SP, Estado
que foi a “locomotiva do país” lidera a marcha à ré: agora, até as águas correm
para trás
A Câmara Municipal de
São Paulo voltou o polêmico Projeto de Lei (PL) 163/2024. Obscura, predatória e provavelmente ilegal, a matéria foi
empurrada a toque de caixa pela maioria dos vereadores, favoráveis ao prefeito
Ricardo Nunes e ao governador Tarcísio de Freitas. De sua aprovação depende, ao
que tudo indica, a privatização da Companhia de Saneamento do Estado de São
Paulo (Sabesp). Mas além de ferir a autonomia do município, a proposta
resultará, ao que indicam todos os estudos, em piora dos serviços, aumento das
tarifas e destruição de uma joia da engenharia brasileira. Por isso, a pressa e
a ausência de debate.
Segundo as regras
atuais, em caso de venda da estatal, o contrato com a prefeitura paulistana
estaria automaticamente rompido. O município representa 47% da receita
operacional da companhia. Sem esse quinhão é improvável que a Sabesp desperte
interesse entre possíveis compradores. A tramitação do PL 163/2024 chegou a ser
interrompida em 24 de abril, quando a juíza Celina Kiyomi Toyoshima, da 4ª Vara
da Fazenda Pública da Justiça de São Paulo, determinou que a apreciação só
tivesse prosseguimento após realização de audiências públicas e apresentação do
estudo de impacto orçamentário. A intervenção da Justiça foi provocada por ação
movida por vereadores do PT e do PSOL, encampada pelo Ministério Público de São
Paulo e pela Defensoria Pública do Estado. Todos estes entes apontaram o
cerceamento à participação popular, tendo em vista a tentativa de realizar a
votação antes mesmo que a sociedade conhecesse o assunto e tivesse oportunidade
de se manifestar.
No dia 16 de
abril, o presidente da Casa, Milton Leite, havia lançado mão de manobra parlamentar para fazer com que o
projeto passasse pelas diversas comissões da Câmara em bloco. Já no dia
seguinte, após a realização de uma única audiência, em sessão tensa e sob
protestos, o PL foi aprovado em primeira votação, com 36 votos favoráveis e 18
contrários.
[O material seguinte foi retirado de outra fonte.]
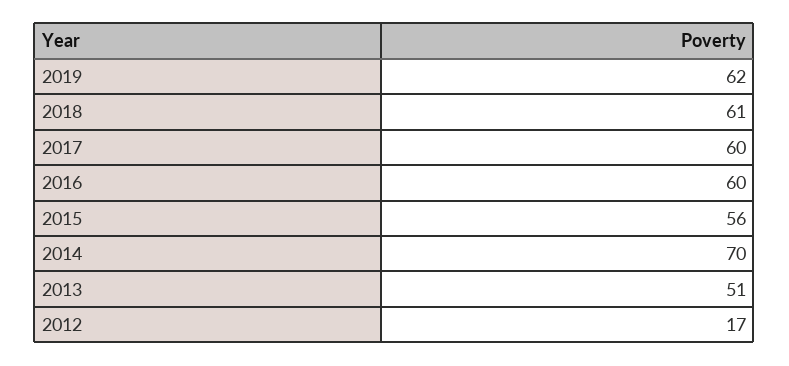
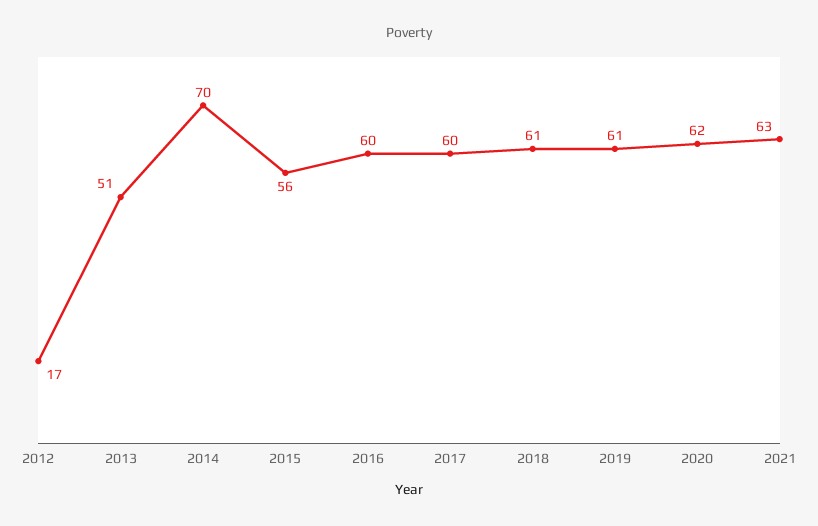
2019: 62 -> 61
2020: none -> 62
2021: none -> 63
A maioria governista derrubou até mesmo emenda da
oposição que buscava frear provável tarifaço. Previa-se a criação
de serviço público municipal para o setor, em caso de privatização;
estabeleciam-se garantias contra o aumento abusivo dos preços a partir de
mecanismos como regras mais específicas para tarifa social. O dispositivo
foi rejeitado por 36 x 14.
- Vereadores contra o povo?
Um arremedo de
audiências e um laudo, providenciados pela mesa diretora da Câmara Municipal no
final de abril, permitem agora, em princípio, que seja realizada a segunda
votação. Ao insistir nesse caminho, contudo, os vereadores que compõem a base
do Executivo estarão ignorando a vontade de 61% dos paulistanos que, segundo
pesquisa do Instituto Quaest, são contrários à privatização do saneamento.
O levantamento foi
destacado em reunião da Comissão de Política Urbana, Metropolitana e Meio
Ambiente pela diretora do Sindicato dos Engenheiros no Estado de São Paulo
(SEESP) e engenheira da Sabesp, Fátima Blockwitz. No debate, ela lembrou ainda
a importância para a saúde pública do saneamento básico, responsabilidade “que
o governo deve assumir”, tendo em vista o direito dos cidadãos ao serviço.
A dirigente do
sindicato compõe um amplo grupo de técnicos do setor e representantes dos
movimentos sociais que, sob o mote “Privatizar a Sabesp é a gota d’água”, vêm
há meses se manifestando contra a desestatização e alertando para seus
prováveis efeitos nefastos.
O exemplo negativo
mais próximo é a cidade do Rio de Janeiro, onde, após a privatização da
companhia de água e esgoto, o custo elevou-se a um patamar 56,2% acima do cobrado em São Paulo, na estimativa de consumo de 10
mil litros por mês. No caso da tarifa social, a disparidade chegou a
102,4% (R$ 22,38 x R$ 45,32), conforme estudo do Sindicato dos Trabalhadores em
Água, Esgoto e Meio Ambiente do Estado de São Paulo (Sintaema).
A pergunta até agora
não respondida pela Prefeitura e pelo Governo do Estado, que patrocinam a
entrega da Sabesp ao mercado, é qual seria a motivação para se verem livres de
uma companhia cujos resultados são considerados excelentes. Nos 375 municípios
em que opera, a empresa já atingiu 100% de abastecimento de água e 90% de
coleta de esgoto, com tratamento de 77%. A expectativa é atingir a
universalização até 2030, antecipando em três anos o prazo determinado
pela Lei 14.026/2020.
Na capital, a
cobertura atinge 97% no abastecimento de água e 94,2% na coleta de esgoto, com
97,1% de tratamento, segundo dados apresentados por Francisca Adalgisa da
Silva, diretora da Associação dos Profissionais Universitários da Sabesp (APU)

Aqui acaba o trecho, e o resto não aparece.